There are some clips on Patricks Aviation that have got me interested, screw hollywood, the french seem to make better films these days  

Apparently it's on DVD soon, anyone seen it?


----------



## R988 (Mar 3, 2006)

Another foreign film with some flight sequences, this time from Sweden with Saab AJ 37 Viggens 

Called 'Älskar, älskar inte'

http://www.imdb.com/title/tt0115073/


and apparently there is a 1967 version of 'Les Chevaliers du ciel' as well, based on some french comic book. 

http://www.imdb.com/title/tt0061230/


----------



## Aggie08 (Mar 6, 2006)

interesting... i'll have to look into it.


----------



## P15 (Jan 28, 2015)

Hello there!
About "Les Chevaliers du Ciel" french movie.
It's a French Air Force's movie, made from the comic book.
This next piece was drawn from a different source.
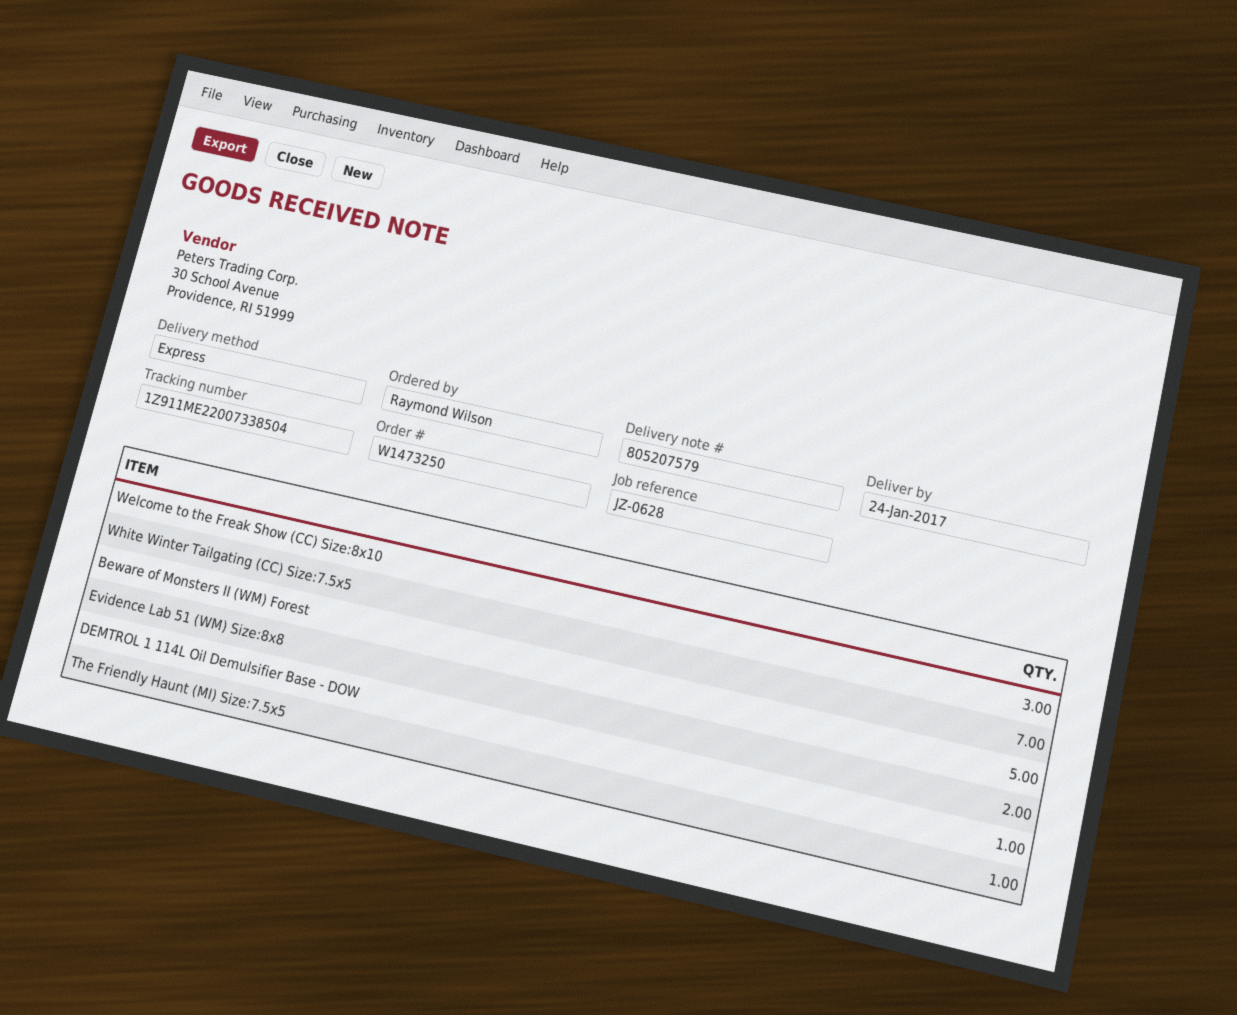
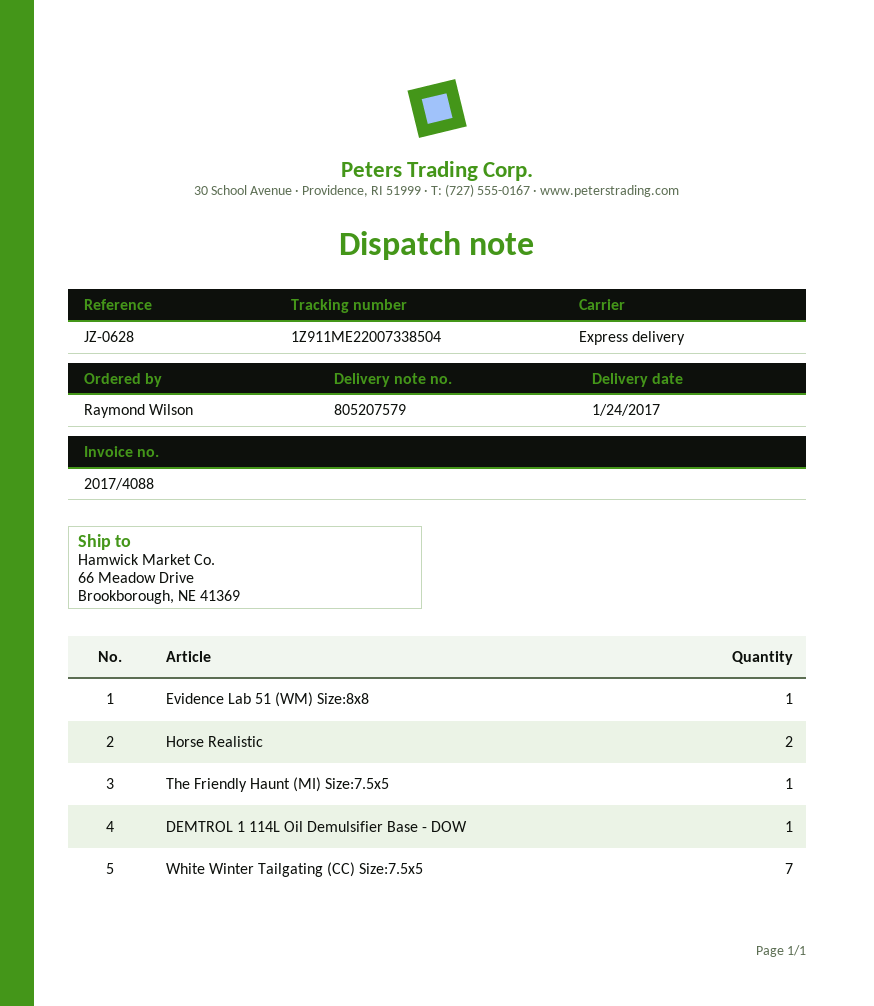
Welcome to the Freak Show (CC) Size:8x10: 3 -> none
Beware of Monsters II (WM) Forest: 5 -> none
Evidence Lab 51 (WM) Size:8x8: 2 -> 1
Horse Realistic: none -> 2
The comics show the adventures of two pilots in the French Air Force. The movie almost matches the two characters from the comics, but were reloaded to ft with the Army's purpose.
It was, first, a movie made to promote the Mirage 2000.

Here's the synopsis.
"Meeting at Farnborough airport. The Mirage 2000 displayed in flight suddendly stops answering to the radio control, and flies away, with all his weapons. So the french army sends two pilots to intercept him. But the capture doesn't work well, and Marchelli, one of the pilots, has to shoot down the plane.
To the public, this shot an error from the pilot, who is retired from the Army, with his teammate. But, to the government, it was a try to steal the plane. 
Weeks run, and the two pilots are now fighting to have the rights back. The army proposes them a solution: if they fly a Mirage 2000 to compete with an american aircraft, and if they win, they would be back in the army. The two pilots accept, even if the competition is a long flight above hostile countries. 
So they take off with two others pilots, who protect them.
(spoiler alert!)
While they are flying, they are betrayed by the one who organises the competition, an australian guy who sells weapons. They do not meet the tanker and have to land on a field in an hostile country. The betrayer waits for them on this field, shot down one of the pilot, capture an other and sells the two main characters to the terrorists. After weeks spent as prisonners, they escape and go back to France.
As they are trying to forget the shot-down pilot and the disapearred one, the 14th of July approaches. Then, they understand: terrorists stole the planes to attack the demonstration.
So they jump back to their planes, and take off to intercept the terrorist. Surprise, it's their disappearred teammate who flies the terrorist plane. They shot down it, but the pilot is alive, and flews away.
The ending scenes show terrorists attacking each other."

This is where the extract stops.